Just to clarify the only routers who potentially need to inspect or do anything 
with those headers are endpoints who require information in the extension 
header or hops in an explicit path.  In the simple example I gave, there are no 
extension headers at all.  

I'm pretty agnostic to IPv6 SR-MPLS and SRv6, but just want to clarify that.  
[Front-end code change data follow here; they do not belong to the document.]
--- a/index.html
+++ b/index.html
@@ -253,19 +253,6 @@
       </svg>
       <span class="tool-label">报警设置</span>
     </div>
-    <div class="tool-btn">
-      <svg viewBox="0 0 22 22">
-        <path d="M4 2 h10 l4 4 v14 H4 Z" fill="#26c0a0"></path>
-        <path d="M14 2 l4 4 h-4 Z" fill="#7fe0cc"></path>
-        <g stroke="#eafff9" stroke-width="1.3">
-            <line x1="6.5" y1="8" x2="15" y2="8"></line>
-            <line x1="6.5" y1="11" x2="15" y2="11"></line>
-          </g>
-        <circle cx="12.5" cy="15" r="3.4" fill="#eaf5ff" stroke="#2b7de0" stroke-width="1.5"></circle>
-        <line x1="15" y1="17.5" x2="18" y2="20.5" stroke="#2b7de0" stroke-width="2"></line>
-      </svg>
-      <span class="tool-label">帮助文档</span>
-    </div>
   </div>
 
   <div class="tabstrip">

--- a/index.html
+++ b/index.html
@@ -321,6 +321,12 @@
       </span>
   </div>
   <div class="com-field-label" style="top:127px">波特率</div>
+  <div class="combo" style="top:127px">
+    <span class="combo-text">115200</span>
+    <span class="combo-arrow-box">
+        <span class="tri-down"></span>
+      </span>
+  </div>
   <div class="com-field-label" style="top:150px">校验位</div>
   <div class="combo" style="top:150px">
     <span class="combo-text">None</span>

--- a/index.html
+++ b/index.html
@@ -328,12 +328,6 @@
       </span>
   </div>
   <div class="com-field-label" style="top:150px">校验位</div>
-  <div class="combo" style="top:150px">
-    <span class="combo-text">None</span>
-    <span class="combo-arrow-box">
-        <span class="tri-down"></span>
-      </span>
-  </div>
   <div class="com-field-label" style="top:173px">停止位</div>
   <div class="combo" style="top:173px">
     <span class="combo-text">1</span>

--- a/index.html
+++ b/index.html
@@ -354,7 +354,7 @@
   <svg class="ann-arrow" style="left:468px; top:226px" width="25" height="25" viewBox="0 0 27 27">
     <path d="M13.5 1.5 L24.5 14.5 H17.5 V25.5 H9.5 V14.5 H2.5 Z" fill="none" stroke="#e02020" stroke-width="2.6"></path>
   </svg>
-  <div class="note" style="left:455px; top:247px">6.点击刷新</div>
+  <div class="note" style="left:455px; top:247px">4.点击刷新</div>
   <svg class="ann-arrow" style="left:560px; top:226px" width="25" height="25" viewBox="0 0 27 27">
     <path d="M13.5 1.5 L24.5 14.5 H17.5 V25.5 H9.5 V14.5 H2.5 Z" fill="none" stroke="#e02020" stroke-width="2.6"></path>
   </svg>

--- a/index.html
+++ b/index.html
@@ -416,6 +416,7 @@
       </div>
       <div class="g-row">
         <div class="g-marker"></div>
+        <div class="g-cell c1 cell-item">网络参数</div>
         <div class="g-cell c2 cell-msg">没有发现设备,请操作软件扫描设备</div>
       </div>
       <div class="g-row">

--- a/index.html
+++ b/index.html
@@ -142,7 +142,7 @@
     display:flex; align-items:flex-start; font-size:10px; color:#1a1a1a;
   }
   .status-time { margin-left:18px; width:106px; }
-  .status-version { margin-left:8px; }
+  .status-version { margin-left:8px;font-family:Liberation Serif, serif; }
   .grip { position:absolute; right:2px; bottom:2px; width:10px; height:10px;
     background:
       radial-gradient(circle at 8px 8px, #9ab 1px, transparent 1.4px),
I'm not going to claim inserting/swapping v6 extension headers is what all 
routers made in the last 20 years are especially good at.  (  But it's not 
impossible to do it in some shipping devices today at wire rate with 
deterministic latency.  

As for normal v6 forwarding, the way most higher speed routers made recently 
work there is little difference in latency since the encapsulation for the 
packet is done in a common function at the end of the pipeline and the lookups 
are often in the same memory space.  NPUs are also being built today with 
enough on-package memory to hold larger routing tables.   Whether a packet has 
to be buffered on-chip vs. off-chip has a much larger impact on latency/PDV 
than a forwarding lookup.      

Thanks, 
Phil 

On 6/11/20, 5:07 AM, "NANOG on behalf of Nick Hilliard" 
<nanog-boun...@nanog.org on behalf of n...@foobar.org> wrote:

    Saku Ytti wrote on 11/06/2020 05:51:
    > Unfortunately SRv6 is somewhat easy to market with the whole 'it's
    > simple, just IP' spiel.
    it's not "just IP": it's ipv6 with per-router push / pop operations on 
    ipv6 extension headers, i.e. high touch in areas which are known to be 
    deeply troublesome on hardware.

    In this regard alone, the specification is problematic enough that it's 
    unearthed a bug in the IPv6 standard (rfc8200).